Go through the entries below and copy each line containing the word "none".

**GIVEN ENTRIES:**

────────────────────────────────────────

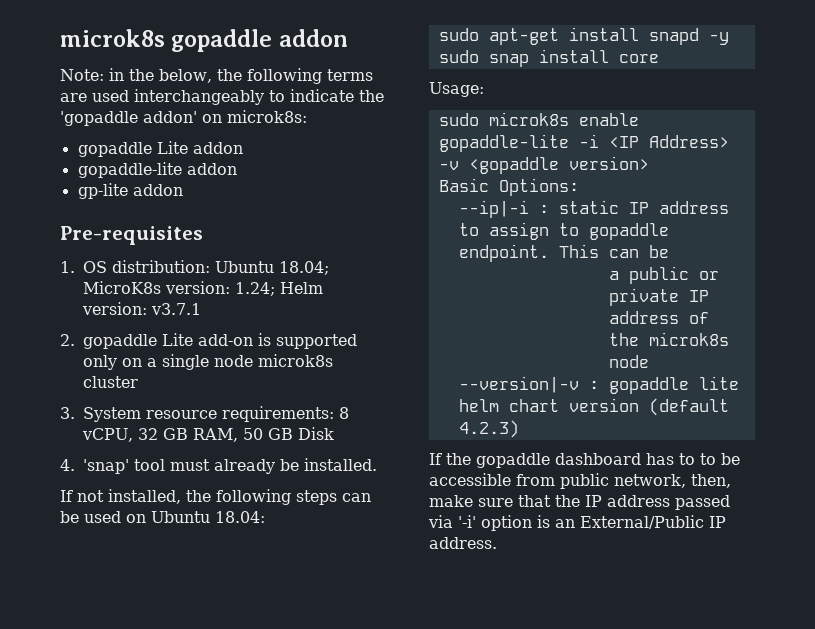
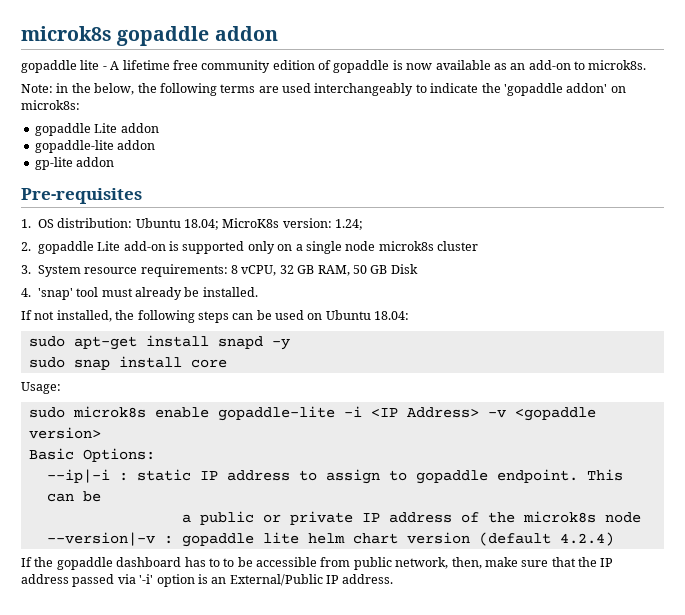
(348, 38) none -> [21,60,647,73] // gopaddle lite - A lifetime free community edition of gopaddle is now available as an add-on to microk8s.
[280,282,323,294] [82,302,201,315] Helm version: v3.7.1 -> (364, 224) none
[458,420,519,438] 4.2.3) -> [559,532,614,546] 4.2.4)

────────────────────────────────────────

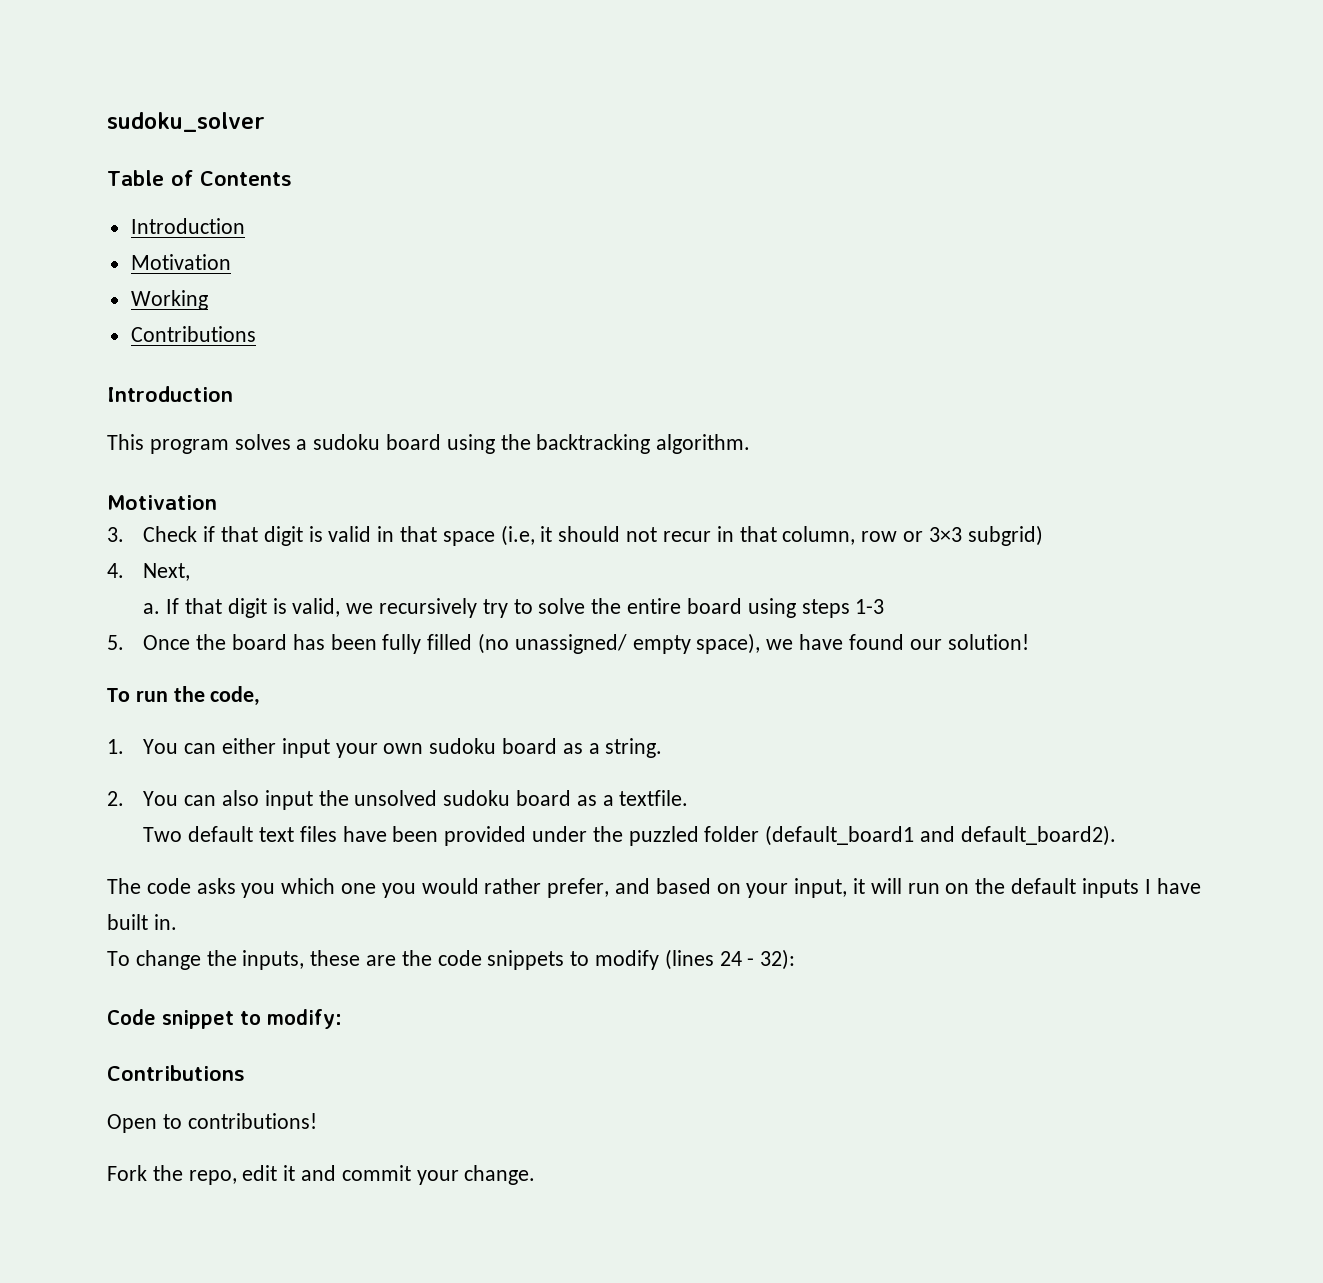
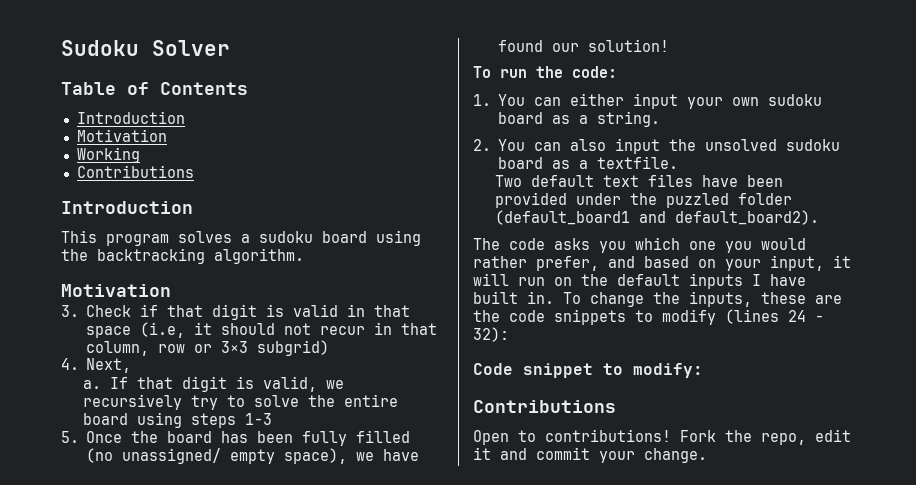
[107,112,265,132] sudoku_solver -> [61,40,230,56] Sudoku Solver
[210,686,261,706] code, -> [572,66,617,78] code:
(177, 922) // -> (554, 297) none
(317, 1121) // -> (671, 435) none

────────────────────────────────────────

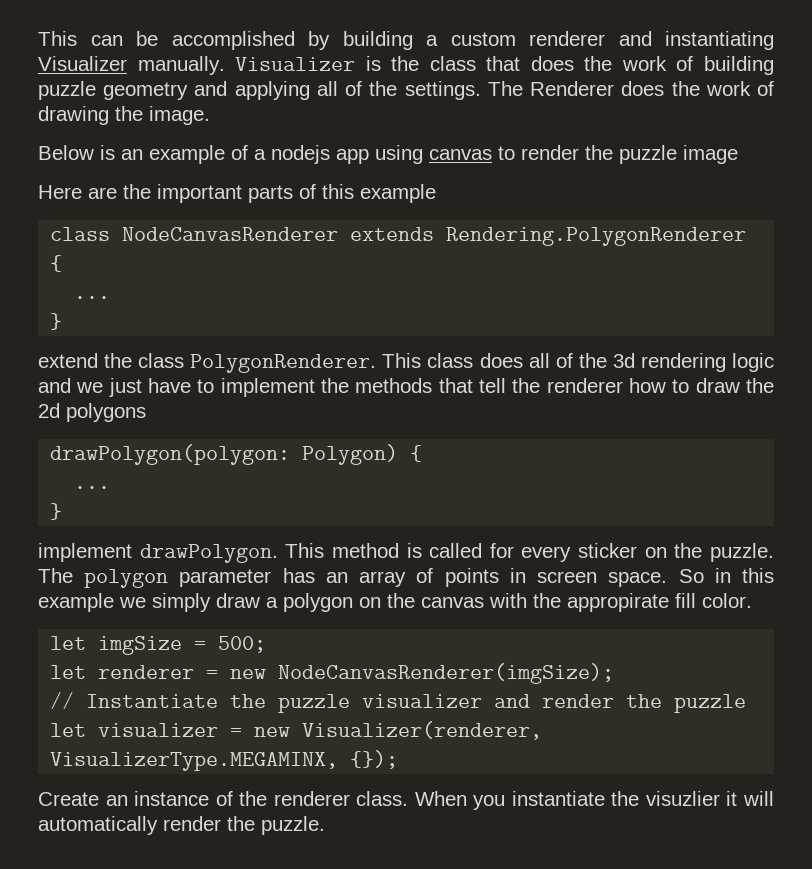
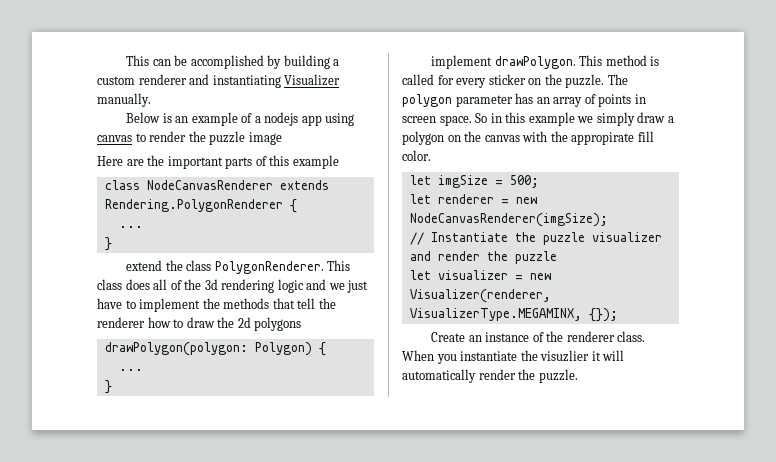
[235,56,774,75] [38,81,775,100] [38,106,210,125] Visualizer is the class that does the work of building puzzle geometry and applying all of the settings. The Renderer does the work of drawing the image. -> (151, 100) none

────────────────────────────────────────

**EXPECTED OUTPUT:**
(348, 38) none -> [21,60,647,73] // gopaddle lite - A lifetime free community edition of gopaddle is now available as an add-on to microk8s.
[280,282,323,294] [82,302,201,315] Helm version: v3.7.1 -> (364, 224) none
(177, 922) // -> (554, 297) none
(317, 1121) // -> (671, 435) none
[235,56,774,75] [38,81,775,100] [38,106,210,125] Visualizer is the class that does the work of building puzzle geometry and applying all of the settings. The Renderer does the work of drawing the image. -> (151, 100) none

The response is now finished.